Achieving Multi-Jurisdictional Compliance

To achieve multi-jurisdictional compliance under standards including ISO 14001 and 50001 and OHSAS 18001, understanding and applying the law of each jurisdiction in which your organisation operates is a necessity.

To this end, there are two key challenges for an organisation operating at multiple sites and/or in multiple jurisdictions:

  1. Understanding the legislation, regulations and directives (‘laws’) pertinent to the activities being undertaken in each jurisdiction
  2. Achieving confidence in the business’s level of compliance with those laws

What at face value appears to be a black and white situation quickly becomes grey as operators dig into the detail of their business.  A number of questions may be exposed:

1.       What jurisdiction(s) am I operating in?

Do you think you are running your business in Spain, Italy, and Germany?  Perhaps you should consider that you actually operate in the Cantabrian Autonomous Community, the Marche Region, and Hesse Lander.  Taking these three, relatively complex, European Union members as an example, in just three countries, you could be operating in 53 jurisdictions (and that does not consider the added complexities of local byelaws which may exist in single cities and provinces).

2.       What level of detail do I need to cover?
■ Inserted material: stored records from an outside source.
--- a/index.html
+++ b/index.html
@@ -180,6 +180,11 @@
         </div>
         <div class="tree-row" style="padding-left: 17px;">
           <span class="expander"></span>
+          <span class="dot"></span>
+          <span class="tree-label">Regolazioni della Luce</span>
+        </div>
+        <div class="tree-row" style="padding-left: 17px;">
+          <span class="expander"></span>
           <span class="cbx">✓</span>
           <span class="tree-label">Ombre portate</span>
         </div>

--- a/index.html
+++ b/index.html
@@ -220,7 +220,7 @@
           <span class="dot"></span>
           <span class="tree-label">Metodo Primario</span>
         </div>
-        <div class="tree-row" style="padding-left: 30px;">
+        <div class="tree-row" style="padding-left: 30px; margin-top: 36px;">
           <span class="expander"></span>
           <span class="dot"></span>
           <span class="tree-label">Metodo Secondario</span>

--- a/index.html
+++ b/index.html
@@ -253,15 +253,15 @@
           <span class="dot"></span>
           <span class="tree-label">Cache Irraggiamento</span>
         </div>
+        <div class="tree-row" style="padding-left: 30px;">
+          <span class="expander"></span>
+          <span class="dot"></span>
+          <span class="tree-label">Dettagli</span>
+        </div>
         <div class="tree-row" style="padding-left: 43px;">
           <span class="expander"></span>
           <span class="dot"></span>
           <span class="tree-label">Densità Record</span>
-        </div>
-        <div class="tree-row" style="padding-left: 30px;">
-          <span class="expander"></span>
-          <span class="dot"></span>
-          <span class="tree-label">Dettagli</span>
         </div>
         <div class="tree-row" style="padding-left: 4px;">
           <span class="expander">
From a pragmatic perspective, the creation of central legal registers to collect laws at a European, National, Regional, and Local level should be (in the writer’s opinion) considered in light of the law of diminishing returns.  Any organisation operating in multiple jurisdictions must decide what is important to include in its legal register from an EH&S perspective.

For example, Kirkby Lonsdale in the English County of Cumbria has a local bye-law prohibiting members of the public from jumping off a bridge at a local pleasure spot.  It is fair to say that the benefit of including this bye-law (and assessing compliance against it) in a health & safety register for a local organisation would be marginal at best.

3.       What can I afford to source?

There is also a cost angle to consider: to fully map all the law relevant in the Lugo province in Galicia is likely to require the engagement of a local individual. Alone this might be practical (if that individual can be found). However, can this scale across the other 49 provinces of Spain? In today’s competitive business environment, it is unlikely many organisations will have the financial resources to plough into this kind of activity. To an extent, this is the type of tacit knowledge you might expect your factory manager to have, in much the same way that you expect that he knows to direct 44 tonne trucks down certain roads to avoid structurally weak bridges.

4.       What does my certification auditor expect to see?

As commercial operations, certification bodies are under similar constraints to the organisations they audit with regards to having a full understanding of local law.  The certification body must be given confidence that you present a well-organised, proactive organisation with well-documented legal registers.  However, they are highly unlikely to work through endless lists of local ordinances seeking to ‘catch you out’.

5.       How can we feel confident that compliance is being assessed?

There is one person who really cares about feeling confident about compliance: you – hence this section catching your eye.  You probably sit in a QHSE role responsible for several sites, perhaps at a country or pan-continental level.

But why do you want to feel confident about compliance?  There are two main drivers within the multi-jurisdictional business:

  1. The desire to retain your certification
  2. But most importantly: ensuring that corporate does not find out about non-compliance first through local or national media.

Clauses 4.5.2, 4.3.2 and 4.6.2 of the previously mentioned standards all stipulate a requirement to assess compliance with applicable legislation on an on-going basis.  However, the practical business risk of negative publicity due to non-compliance is at least as important to many businesses.

Central visibility of dispersed activity increases corporate confidence in the operations’ legal compliance.  When implementing an approach to provide confidence on compliance, the QHSE practitioner must consider two things: collecting enough information, balanced against ensuring that any approach taken can be easily mastered by non-specialists.

This can only be effectively achieved at reasonable cost through the delivery of questionnaires via technology – be this MS SharePoint, an internal reporting solution, or a contracted solution like the Pegasus Legal Register.

Conclusion

Achieving and maintaining legal compliance can be a huge challenge for companies operating a number of sites across multiple jurisdictions. Addressing this challenge means organisations must take a closer look at their businesses requirements and constraints and make an informed choice about the level of compliance risk that is acceptable to their operations. While there are a number of methods for identifying relevant legislation and monitoring your company’s compliance, cost, comprehensiveness, quality and corporate visibility should all be considered when selecting a solution.